Bonn: German Development Institute / Deutsches Institut für Entwicklungspolitik (DIE)
Preis: 6 €
The European Investment Bank (EIB) not only is the bank of the European Union (EU), it also is the world’s largest multilateral lender. Hitherto rarely at the centre of public attention, the ongoing negotiations on the next EU budget round, the Multiannual Financial Framework (2021-2027) (MFF), have placed the EIB in the midst of the political struggles over form and function of the European development finance architecture.
In the context of the negotiations on the MFF 2021-2027, the European Commission (EC) proposes to reform the financing of its external action. With the Neighbourhood, Development and International Cooperation Instrument (NDICI), the Commission seeks to overhaul a multi-layered and fragmented external financial architecture and to integrate the eleven existing instruments into one. At the origin of the EC’s proposal lies the desire to develop a flexible, consistent, and simplified system (European Commission 2018). Geopolitical interests and considerations about aid effectiveness and impact are the main drivers behind this reform proposal. The debate centres on the allocation of funds and more importantly on the question of how “to do” development finance in the future.
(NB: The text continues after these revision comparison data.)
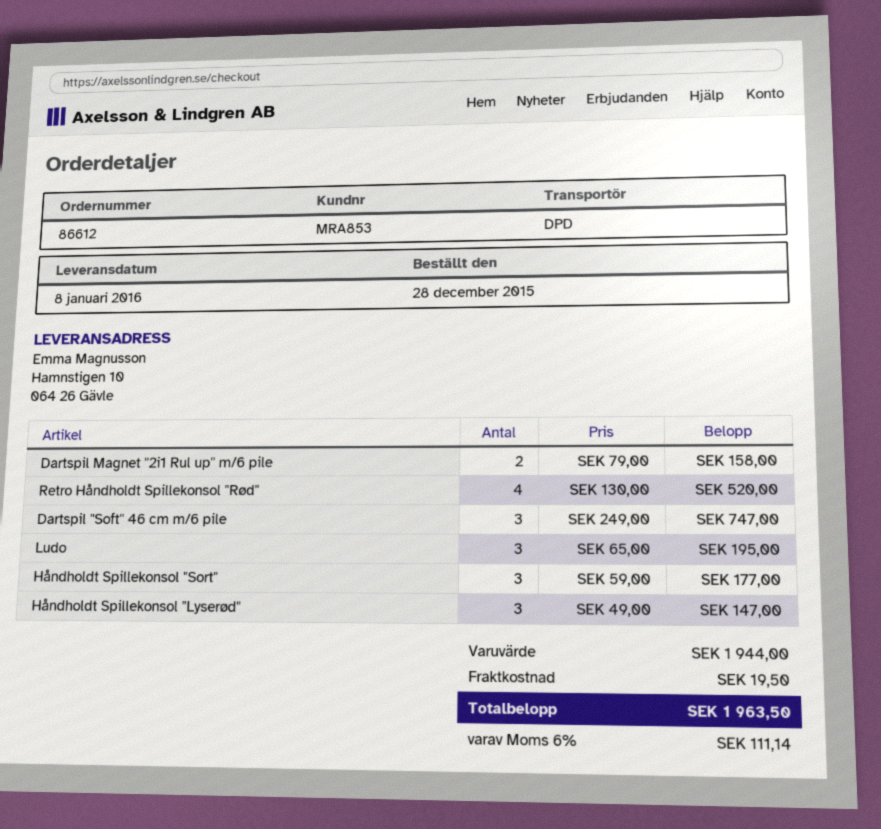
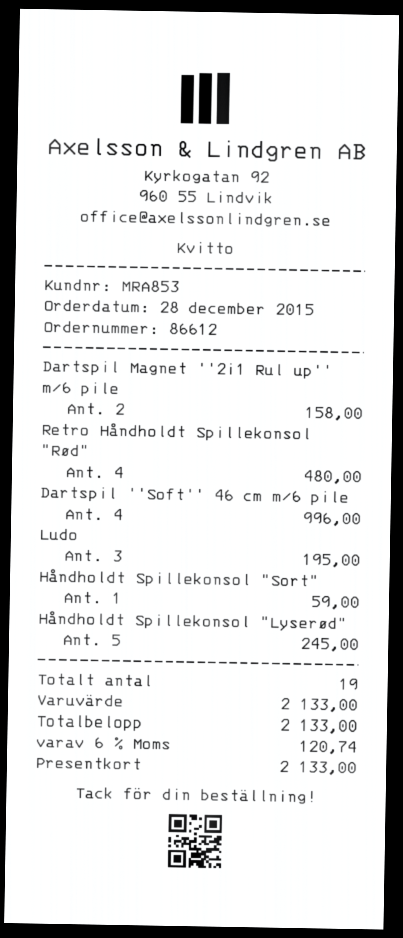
Retro Håndholdt Spillekonsol "Rød": 4 for 520.00 -> 4 for 480.00
Dartspil ''Soft'' 46 cm m/6 pile: 3 for 747.00 -> 4 for 996.00
Håndholdt Spillekonsol "Sort": 3 for 177.00 -> 1 for 59.00
Håndholdt Spillekonsol "Lyserød": 3 for 147.00 -> 5 for 245.00
subtotal: 1944.00 -> 2133.00
shipping: 19.50 -> none
tax: 6% = 111.14 -> 6% = 120.74
total: 1963.50 -> 2133.00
The substantive debate on development effectiveness and impact thereby also morphs into an institutional question, with different stakeholders advancing distinct preferences.
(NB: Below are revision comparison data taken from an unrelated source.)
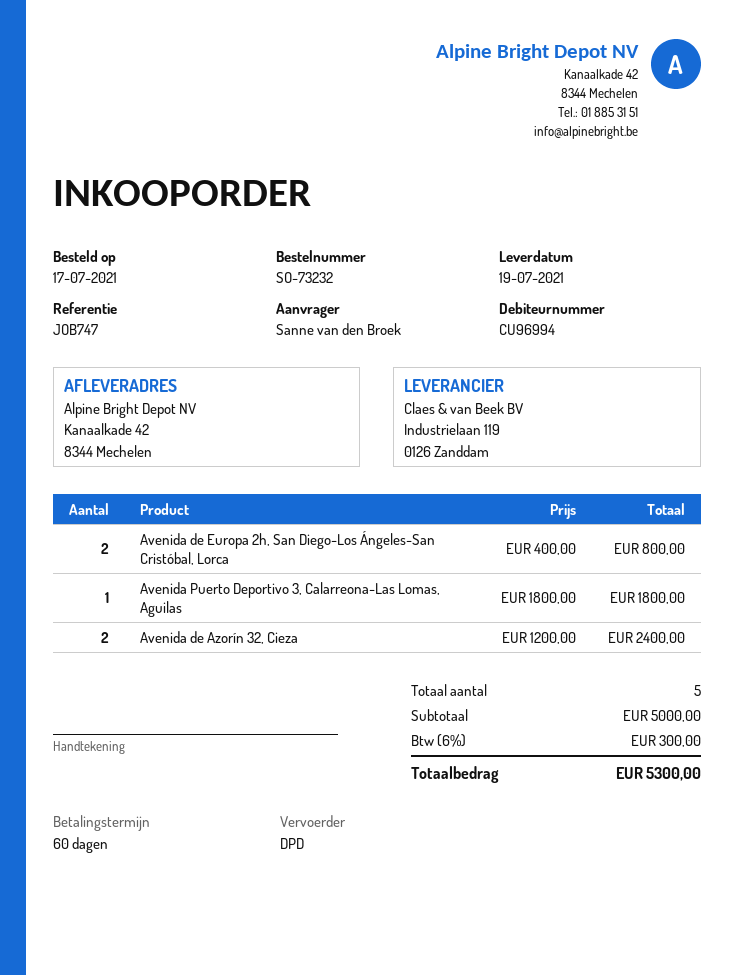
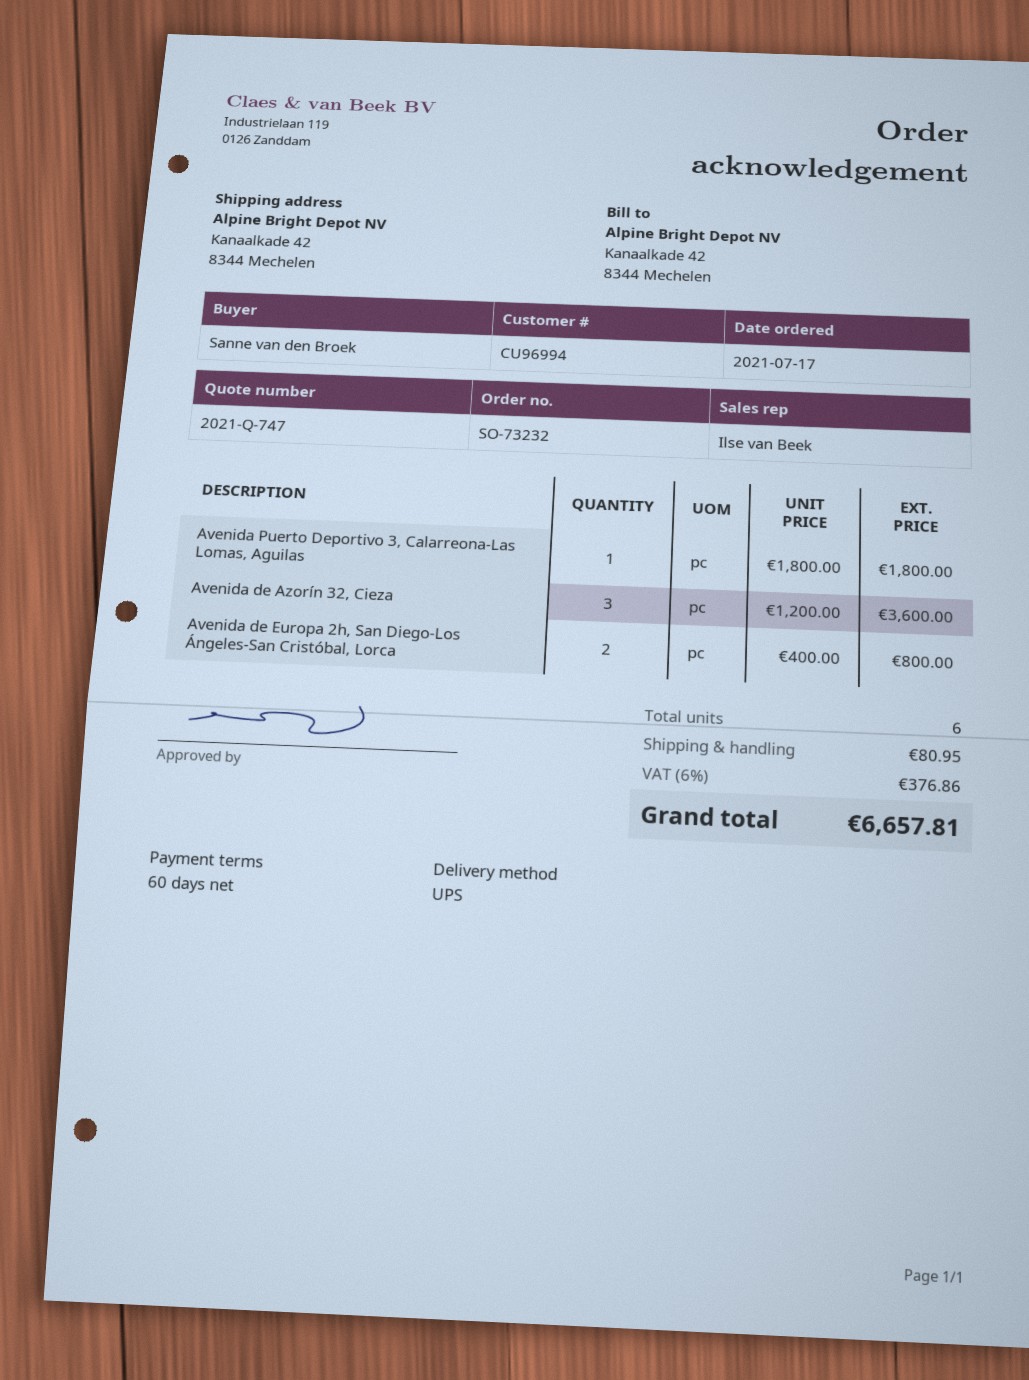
shipping method: DPD -> UPS
Avenida de Azorín 32, Cieza: 2 x 1200.00 = 2400.00 -> 3 x 1200.00 = 3600.00
total quantity: 5 -> 6
shipping: none -> 80.95
tax: 6% = 300.00 -> 6% = 376.86
total: 5300.00 -> 6657.81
Against this backdrop, the paper takes stock of the European development finance landscape and the EIB’s role as part of this landscape. It looks at the interactions between different European development stakeholders and assesses the proposed reform and its potential impact on European development policy. With the EIB at the heart of the European financial architecture, the paper seeks to answer three questions: (1) What is the EIB’s role in the European development landscape and how does it respond to its operational environment? (2) What is the EIB’s institutional relationship with other EU actors. What are the main challenges and points of divergence? (3) What are the competing visions for the future of European development finance and what role will the EIB be able to play in the different scenarios?